- _Try it_
Could you copy out all of the records below exactly, leaving out every picture?

- _Given data_
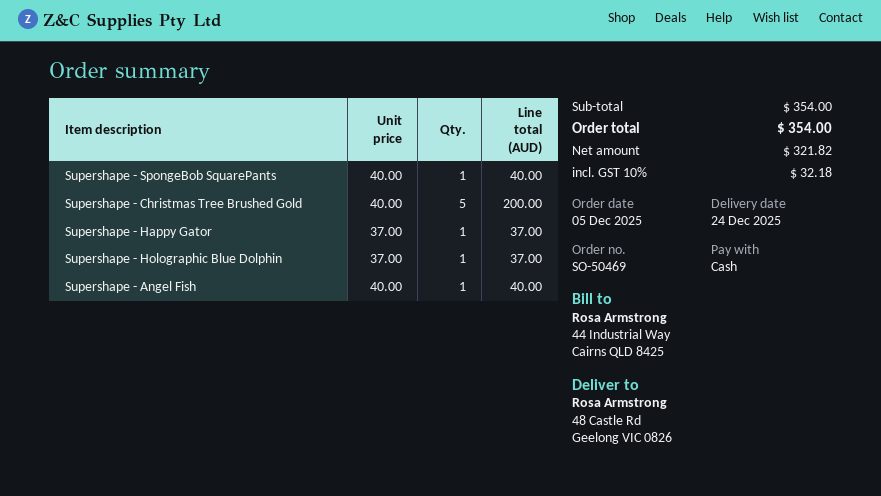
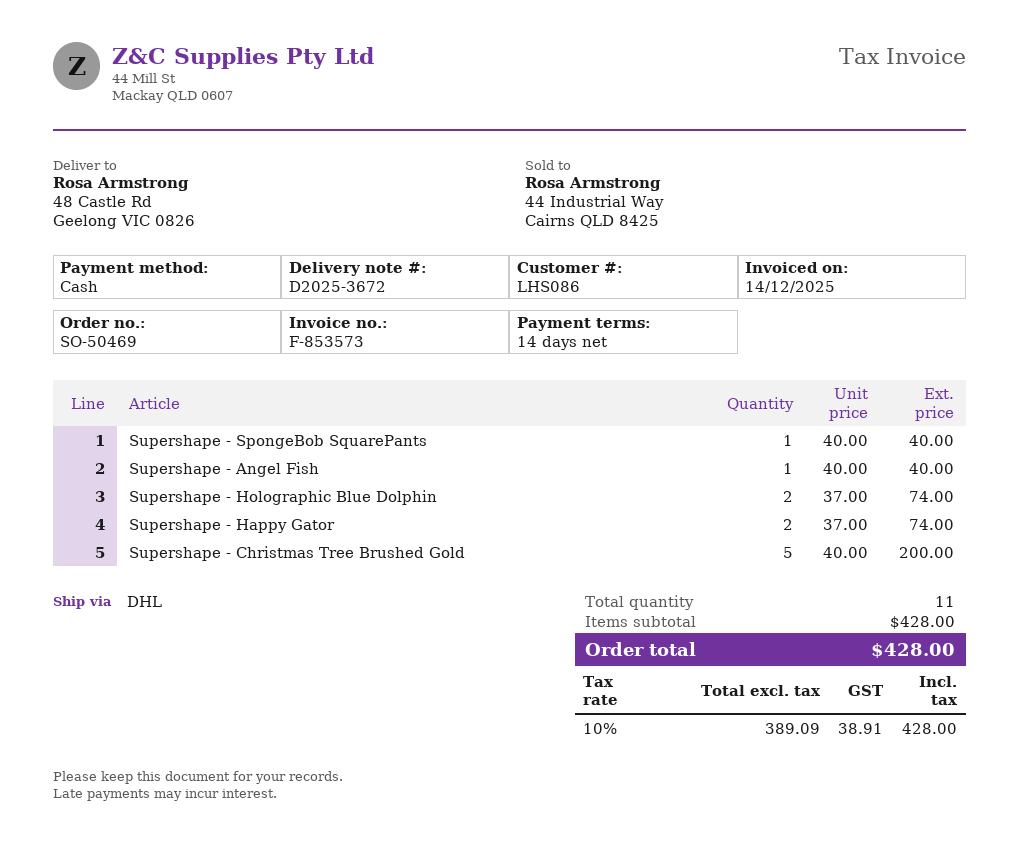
Supershape - Happy Gator: 1 x 37.00 = 37.00 -> 2 x 37.00 = 74.00
Supershape - Holographic Blue Dolphin: 1 x 37.00 = 37.00 -> 2 x 37.00 = 74.00
subtotal: 354.00 -> 428.00
net: 321.82 -> 389.09
tax: 10% = 32.18 -> 10% = 38.91
total: 354.00 -> 428.00

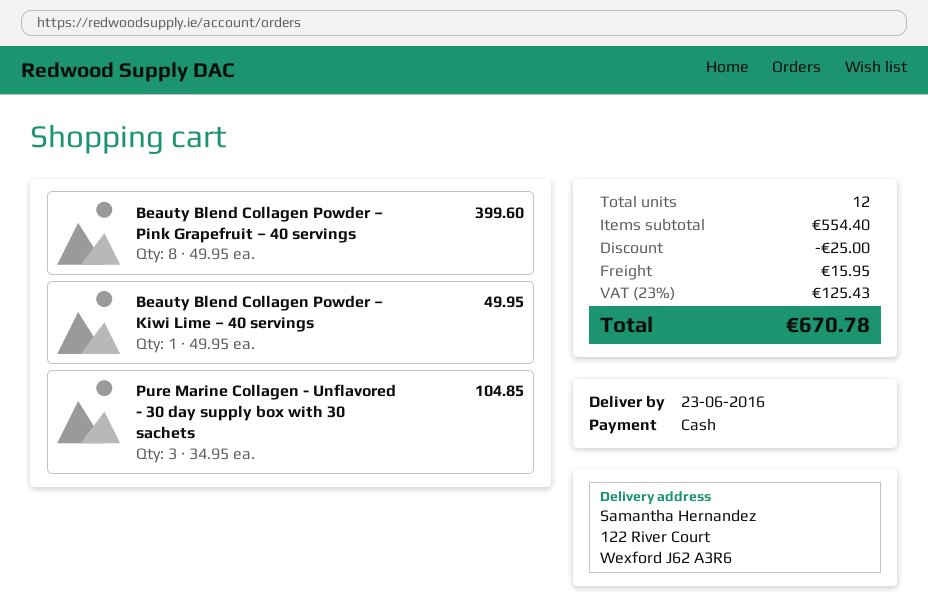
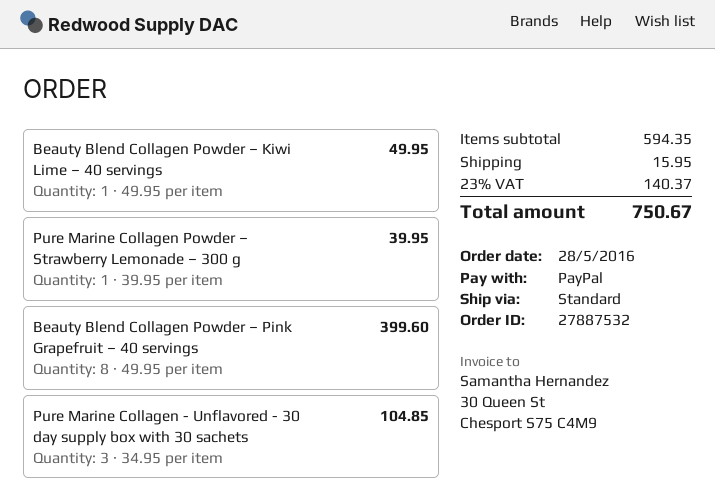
payment method: cash -> PayPal
Pure Marine Collagen Powder – Strawberry Lemonade – 300 g: none -> 1 x 39.95 = 39.95
subtotal: 554.40 -> 594.35
discount: 25.00 -> none
tax: 23% = 125.43 -> 23% = 140.37
total: 670.78 -> 750.67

- _Answer to the exercise_
Supershape - Happy Gator: 1 x 37.00 = 37.00 -> 2 x 37.00 = 74.00
Supershape - Holographic Blue Dolphin: 1 x 37.00 = 37.00 -> 2 x 37.00 = 74.00
subtotal: 354.00 -> 428.00
net: 321.82 -> 389.09
tax: 10% = 32.18 -> 10% = 38.91
total: 354.00 -> 428.00

payment method: cash -> PayPal
Pure Marine Collagen Powder – Strawberry Lemonade – 300 g: none -> 1 x 39.95 = 39.95
subtotal: 554.40 -> 594.35
discount: 25.00 -> none
tax: 23% = 125.43 -> 23% = 140.37
total: 670.78 -> 750.67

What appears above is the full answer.